[WHAT IS REQUIRED] How many lines in the listing below contain the string "desc"? Say only the number.
· · · · · · ·
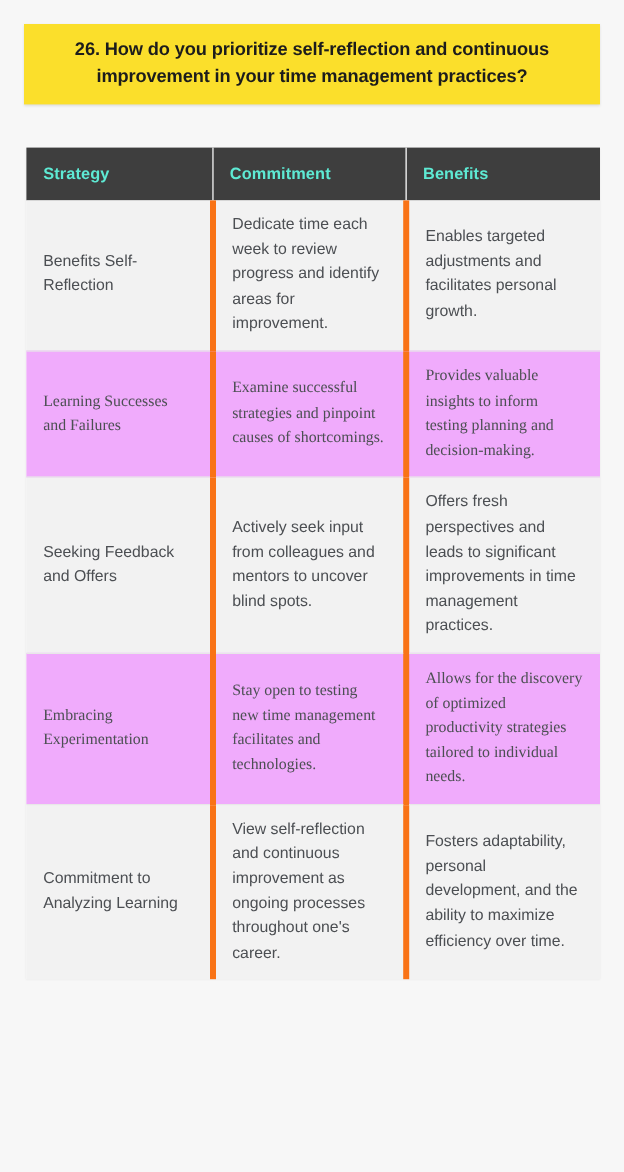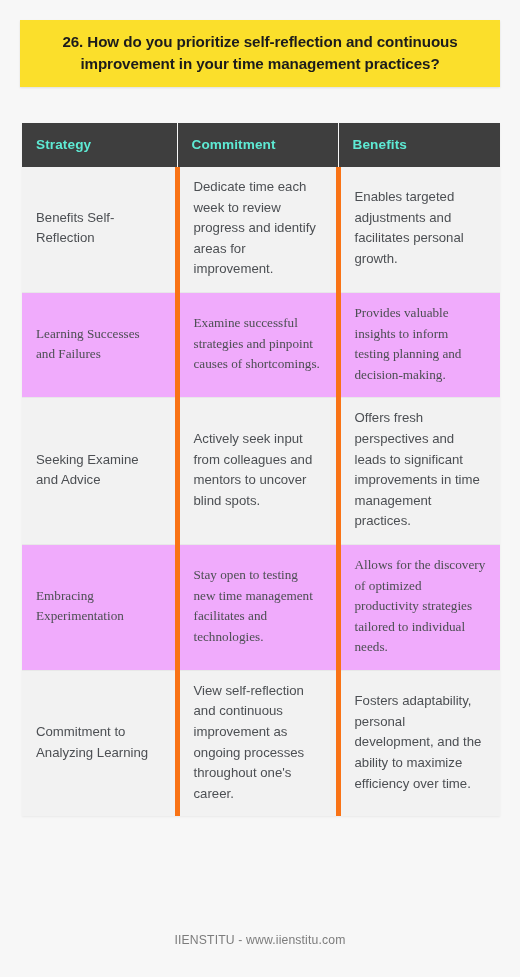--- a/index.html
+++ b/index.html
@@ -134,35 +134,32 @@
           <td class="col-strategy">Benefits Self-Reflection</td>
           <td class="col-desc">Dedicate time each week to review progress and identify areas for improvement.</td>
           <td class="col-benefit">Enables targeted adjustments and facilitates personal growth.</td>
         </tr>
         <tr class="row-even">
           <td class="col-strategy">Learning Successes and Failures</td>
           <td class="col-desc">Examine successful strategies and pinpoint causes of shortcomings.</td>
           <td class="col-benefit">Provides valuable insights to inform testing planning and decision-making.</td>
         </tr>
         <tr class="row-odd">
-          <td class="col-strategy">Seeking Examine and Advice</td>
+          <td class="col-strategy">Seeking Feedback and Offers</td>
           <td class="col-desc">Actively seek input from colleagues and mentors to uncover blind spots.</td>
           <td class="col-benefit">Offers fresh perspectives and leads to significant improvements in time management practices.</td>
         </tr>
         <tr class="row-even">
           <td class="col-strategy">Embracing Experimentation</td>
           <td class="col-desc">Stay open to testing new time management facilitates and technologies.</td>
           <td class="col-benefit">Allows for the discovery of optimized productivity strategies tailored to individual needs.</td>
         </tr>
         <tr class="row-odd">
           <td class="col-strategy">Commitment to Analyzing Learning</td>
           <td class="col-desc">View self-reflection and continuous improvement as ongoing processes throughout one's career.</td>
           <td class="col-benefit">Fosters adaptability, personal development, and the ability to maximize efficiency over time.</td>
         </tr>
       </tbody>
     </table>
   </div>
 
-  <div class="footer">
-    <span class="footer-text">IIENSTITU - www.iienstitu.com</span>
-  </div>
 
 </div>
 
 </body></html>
· · · · · · ·
[ANSWER FOR THIS EXERCISE] 5